__Data for analysis__:
_____

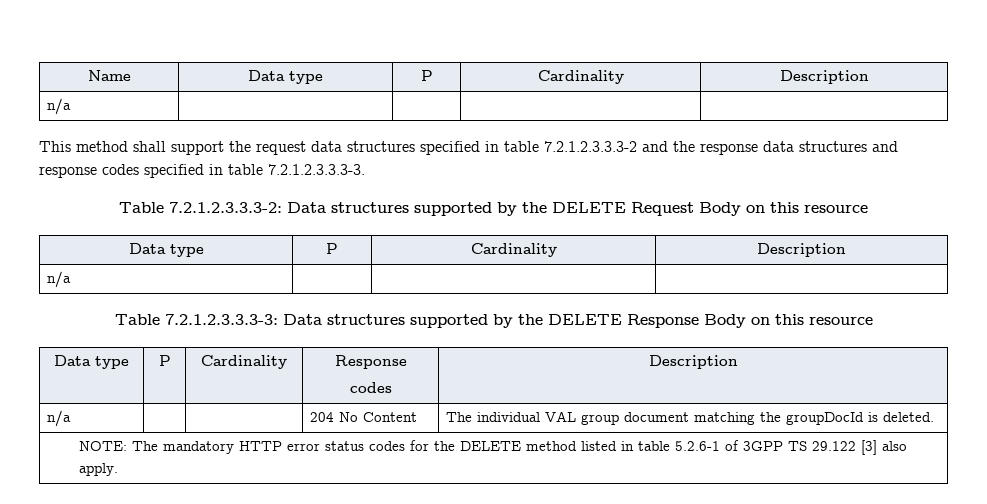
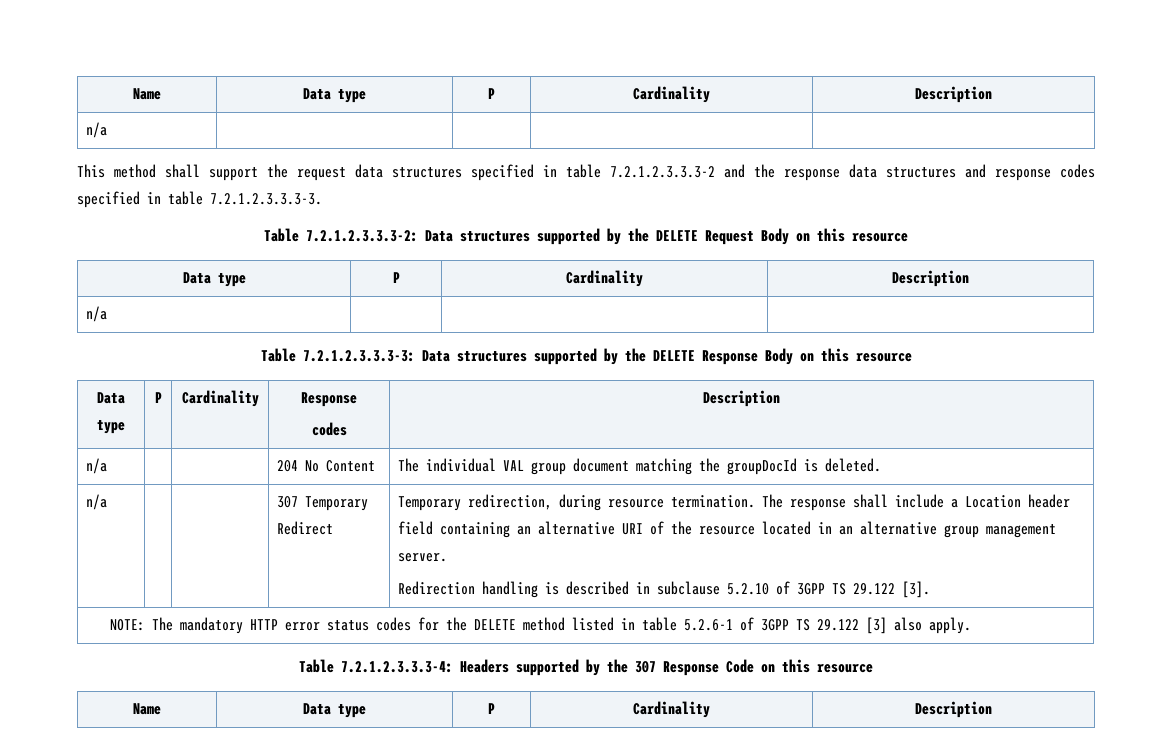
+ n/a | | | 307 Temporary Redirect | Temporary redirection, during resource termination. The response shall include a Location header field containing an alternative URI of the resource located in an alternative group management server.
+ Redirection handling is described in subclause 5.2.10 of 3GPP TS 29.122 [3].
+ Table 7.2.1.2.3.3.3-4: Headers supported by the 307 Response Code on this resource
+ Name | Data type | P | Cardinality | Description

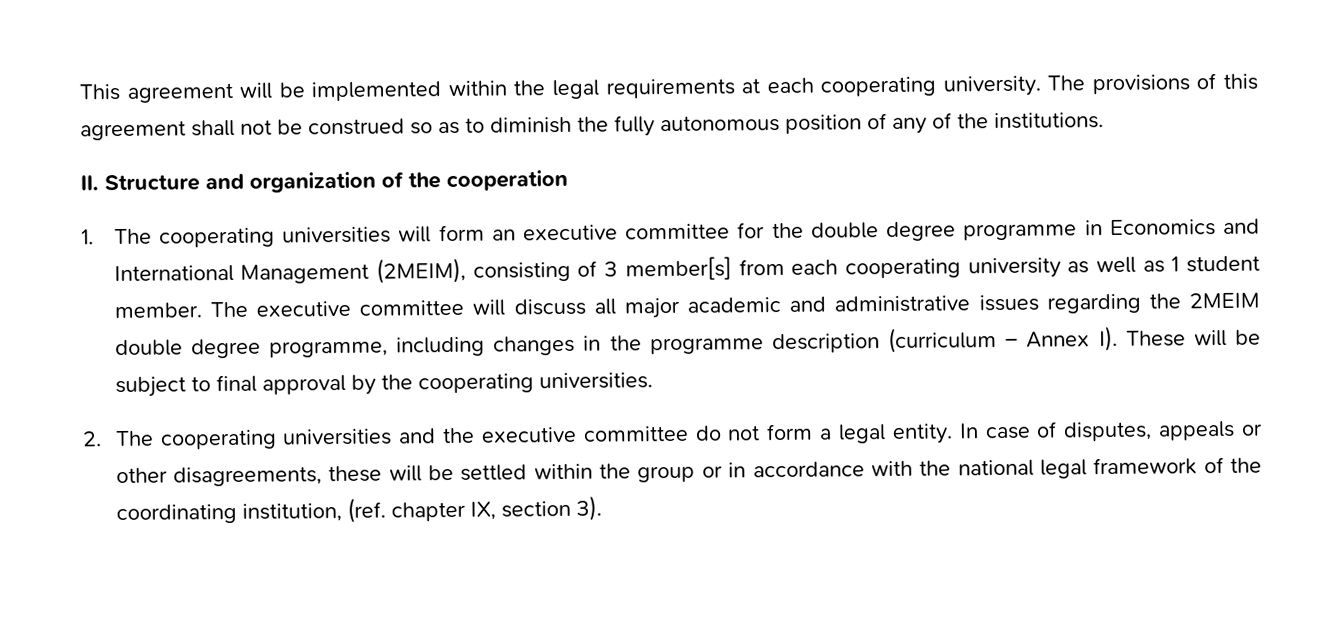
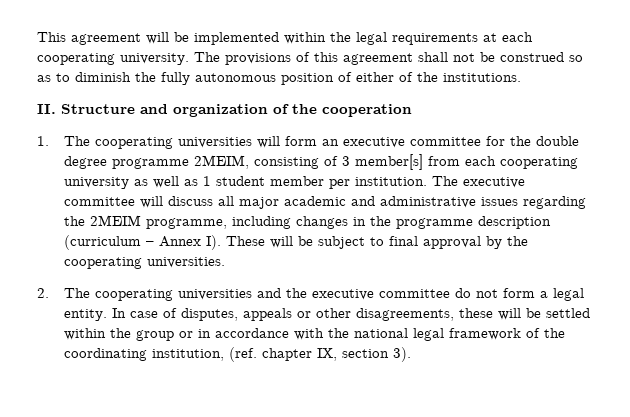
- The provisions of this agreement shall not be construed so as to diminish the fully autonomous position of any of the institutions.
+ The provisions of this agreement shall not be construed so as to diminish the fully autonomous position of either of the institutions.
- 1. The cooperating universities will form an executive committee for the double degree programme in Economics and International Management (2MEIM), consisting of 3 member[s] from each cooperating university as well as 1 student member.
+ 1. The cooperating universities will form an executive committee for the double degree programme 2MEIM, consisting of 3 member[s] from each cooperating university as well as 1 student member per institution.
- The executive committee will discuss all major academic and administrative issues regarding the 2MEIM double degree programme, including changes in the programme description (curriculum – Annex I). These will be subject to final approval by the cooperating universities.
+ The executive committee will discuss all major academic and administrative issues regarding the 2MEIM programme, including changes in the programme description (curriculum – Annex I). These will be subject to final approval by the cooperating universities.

_____

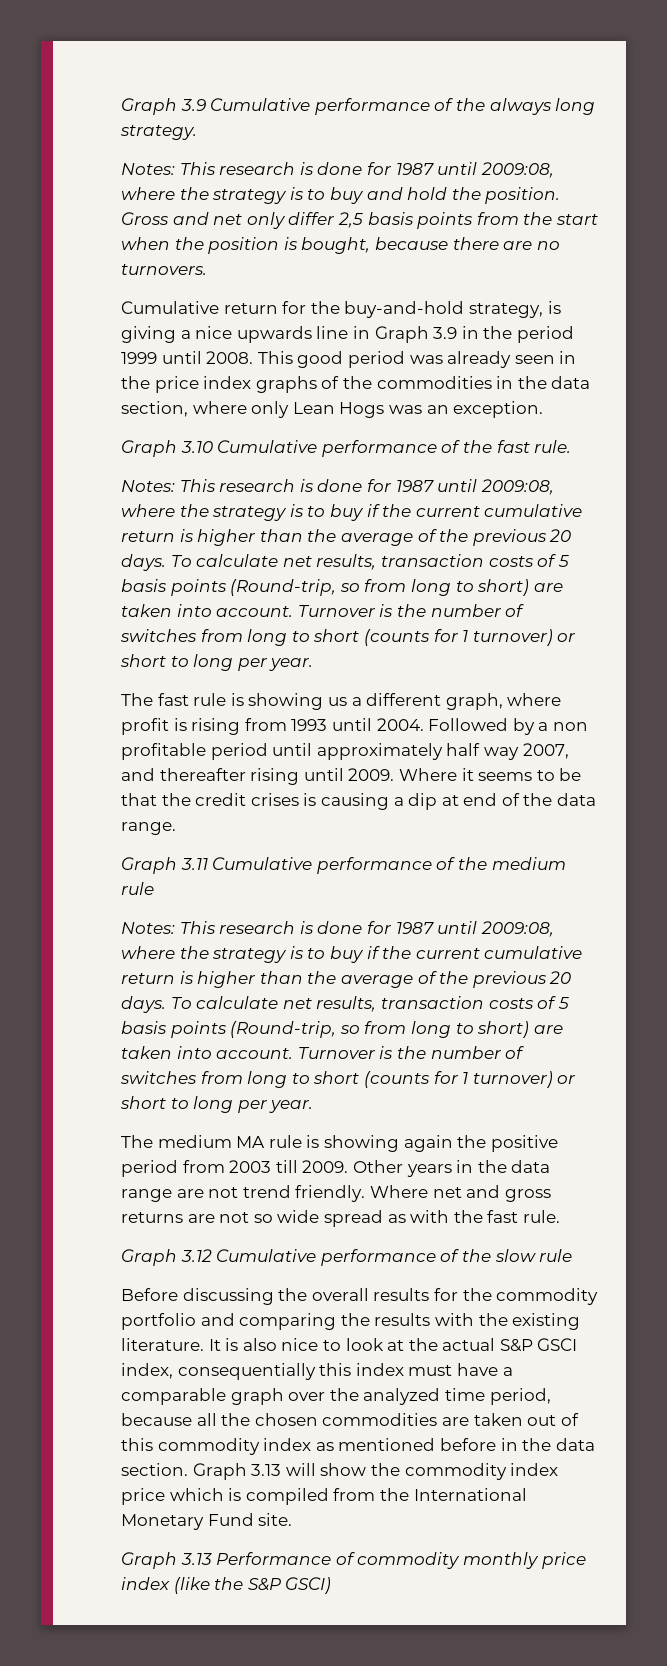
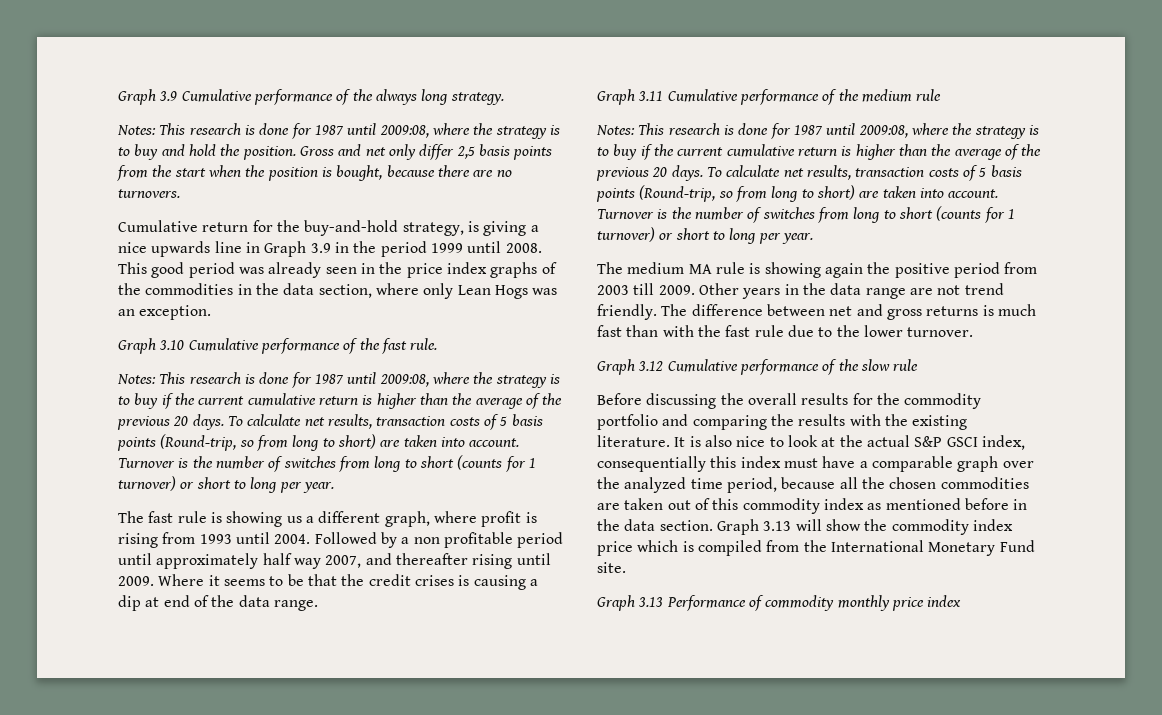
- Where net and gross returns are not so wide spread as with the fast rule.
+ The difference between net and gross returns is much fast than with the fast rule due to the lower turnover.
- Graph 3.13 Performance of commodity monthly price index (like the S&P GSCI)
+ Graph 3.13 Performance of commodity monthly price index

_____

State how many lines of the records hold the string "shall", and nothing else.

3